[[ Data shown open ]]

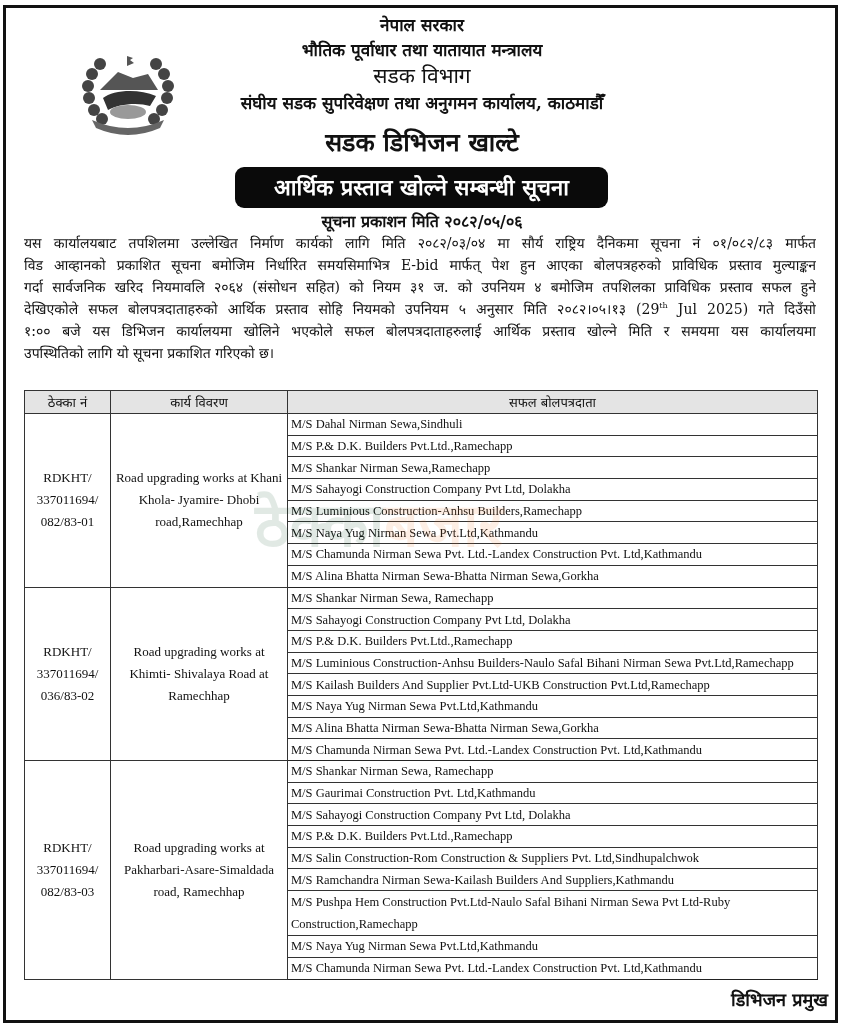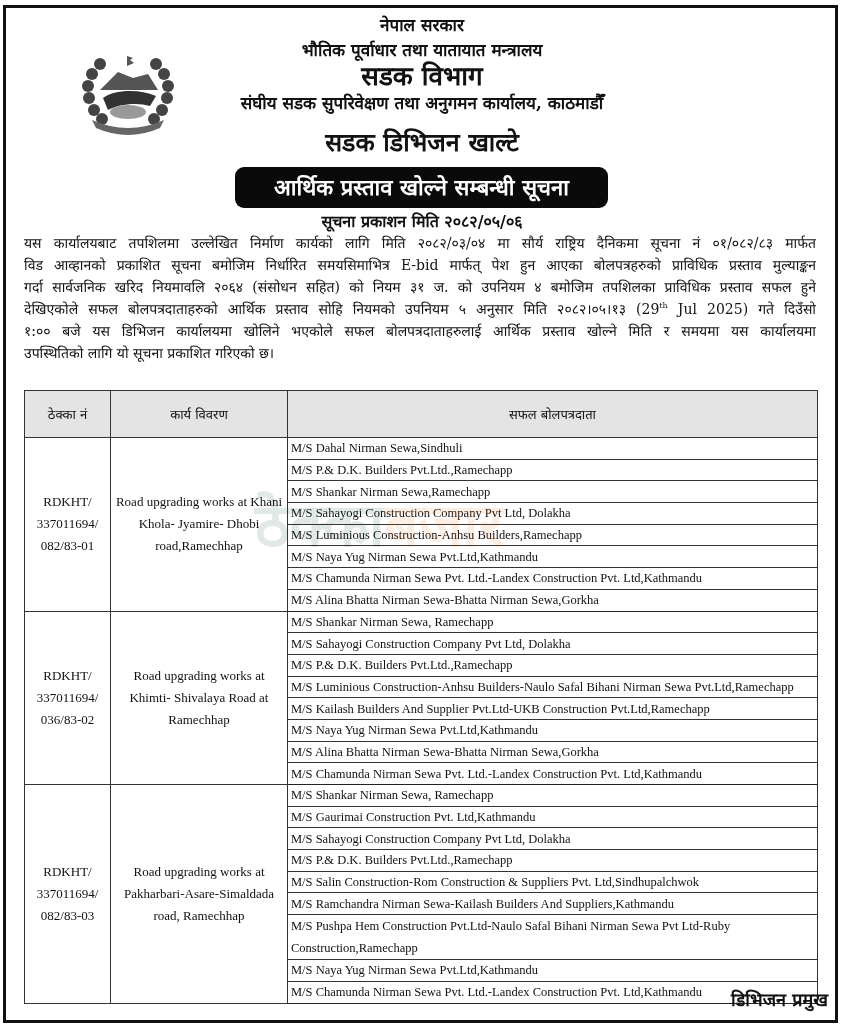--- a/index.html
+++ b/index.html
@@ -10,7 +10,7 @@
   .center { position: absolute; left: 0; width: 844px; text-align: center; white-space: nowrap; }
   .h1 { top: 13px; font-size: 17px; font-weight: bold; line-height: 24px; }
   .h2 { top: 38px; font-size: 17px; font-weight: bold; line-height: 24px; }
-  .h3 { top: 62px; font-size: 26px; font-weight: bold; line-height: 28px; }
+  .h3 { top: 62px; font-size: 21px; font-weight: normal; line-height: 28px; }
   .h4 { top: 90px; font-size: 17px; font-weight: bold; line-height: 26px; }
   .h5 { top: 126px; font-size: 25px; font-weight: bold; line-height: 34px; }
   .title-box { position: absolute; left: 235px; top: 167px; width: 373px; height: 41px;

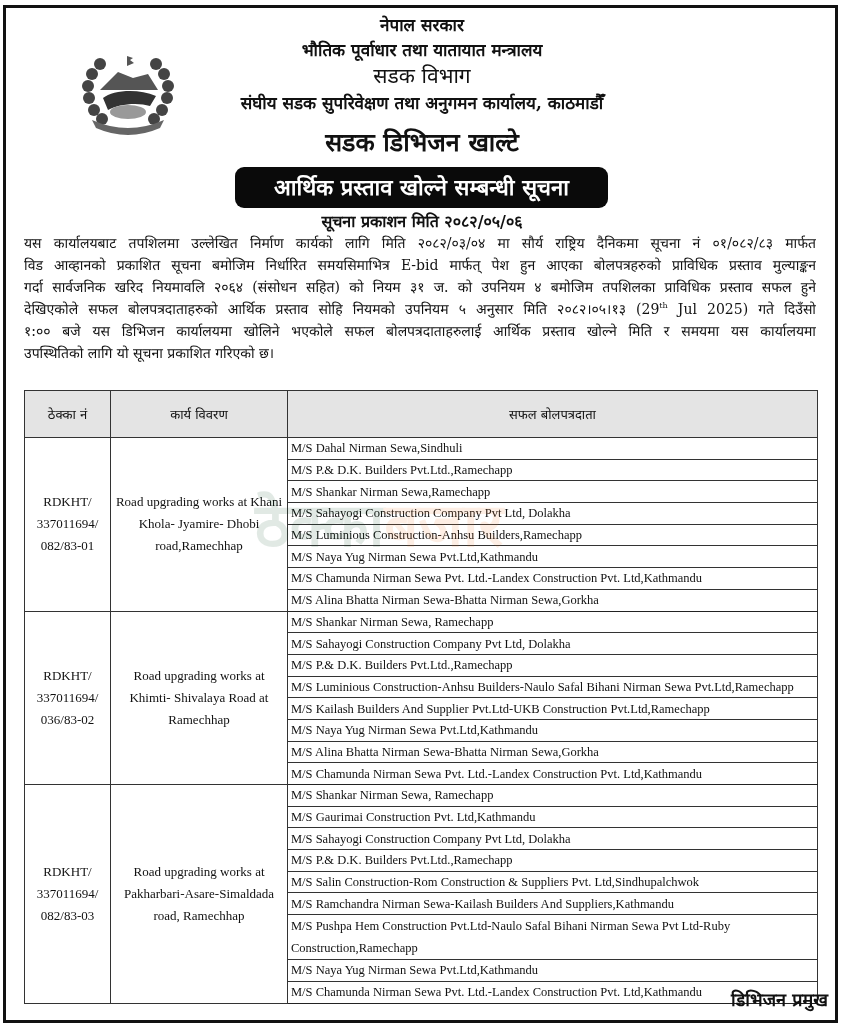--- a/index.html
+++ b/index.html
@@ -26,7 +26,7 @@
   table.bid { position: absolute; left: 24px; top: 390px; width: 793px; border-collapse: collapse;
               font-family: "Liberation Serif", "DejaVu Serif", serif; table-layout: fixed; }
   table.bid th { background: #e4e4e4; border: 1px solid #333; font-weight: normal;
-                 font-family: "DejaVu Serif", serif; font-size: 13px; height: 22px; padding: 12px; }
+                 font-family: "DejaVu Serif", serif; font-size: 13px; height: 22px; padding: 0; }
   table.bid td { border: 1px solid #333; font-size: 12.5px; padding: 0 0 0 3px; height: 20.7px;
                  line-height: 20px; white-space: nowrap; overflow: hidden; }
   table.bid td.wrap { white-space: normal; line-height: 22px; }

[[ Data shown closed ]]

• What is being asked
Report how many lines of the data above include "family", giving the number and no other words.

• Exercise response
3